In recent weeks, when the the weather was bitter cold, Catholic Charities of Northern Nevada opened a warming center, with hot beverages and cereal, in the St. Vincent's Dining Room at 325 Valley Road from six to nine in the morning.
It’s part of an operation hashtagged #OperationNoFreeze.
“For these guys to hang outside even with gloves and hats and all of that, it's just, it's horrid,” Englund said. “It's kind of inhumane, maybe even cruel. I mean, try it, it's rough. So the thought was let them come in and at least warm up. That's the very least we can do. I have the space. It's warm. It's easy to give them something warm to eat so that started it [the warming center],” Englund said.
Helping a Population often Stuck Between Difficult Choices
Englund says every little bit helps as for people without shelter, it’s so difficult to eat healthy and feel warm. Shelter space is often at capacity, which is why during winter there is now an overflow shelter in the parking lot by the main shelter.
“There is a need in our city to help take care of them,” he said. “They don't have the facilities that do all of that in one place. They like get to sleep over here or in the summertime there is no overflow tent. You know, they just, sleep on the street or in an alleyway or wherever they can find that they won't get bothered. And then as far as served food goes, a lot of them don't have money, so they can't buy it. And when they do buy it, they're not able to go get a carton of eggs and cook it and all that sort of thing. They have to buy something that's already made. They're kind of stuck.”
A Stream of Donated Food for Free Daily Lunches
For St. Vincent’s Dining Room, the food comes from a variety of places like individual donors, US Foods, a restaurant food supplier, the Raley’s supermarket chain, bread from Subway, and also from local businesses such as Truckee Bagel.
Englund says when trucks can’t get through due to I-80 closures he receives thousands of donuts. At the beginning of the month, Englund says he serves about 400 people for lunch, a number which swells to 600 people by the end of the month.
According to the St. Vincent’s website, its dining room is Reno’s oldest "soup kitchen". It serves a free, hot lunch, Monday through Saturday.
“We’ll let anyone come in as long as there's food,” Englund said. “Even if there isn't food, we would let them come in, but we never run out. We just keep it rolling. We find something. We may not (always) have hot cereal but we'll have sandwiches or something else … soup. There's always something here to eat.”
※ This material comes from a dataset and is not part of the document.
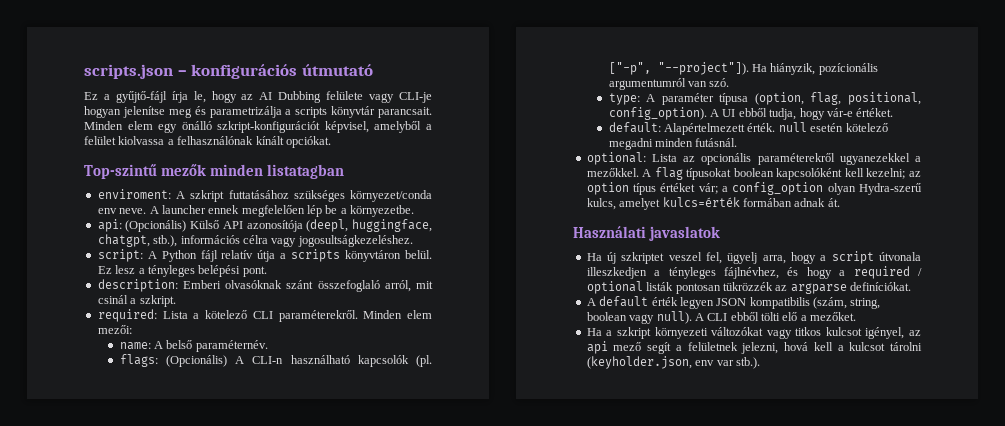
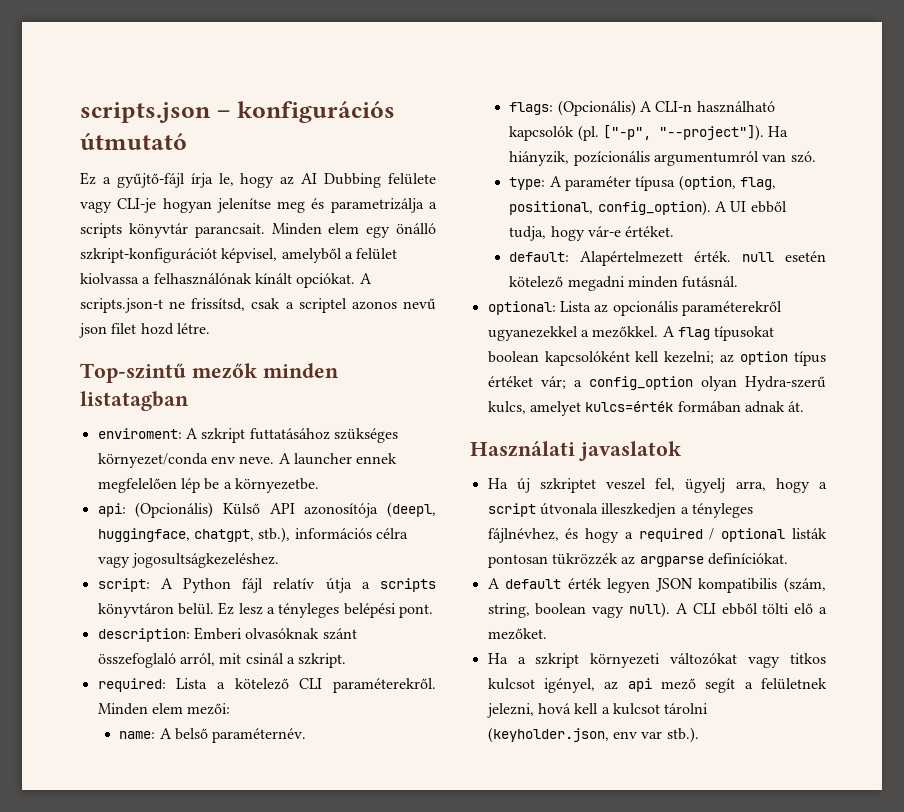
+ A scripts.json-t ne frissítsd, csak a scriptel azonos nevű json filet hozd létre.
The Joy of Cooking and Giving Back after Getting Sober
Englund says that his life changed after getting sober. He used to be involved in Meals on Wheels, a program that delivers meals to individuals who are unable to prepare or buy food, before he went to St. Vincent’s Dining room.
He says that it feels good to help others. “It brought some life back to me,” he said. “I was reaching a point in my career where I was ready to make a change.”
He says this type of cooking is also a challenge. “Our menu evolves around … your donations ... So it's fun putting things together and then coming up with something really good to eat that you know people are going to enjoy and seeing happy people.”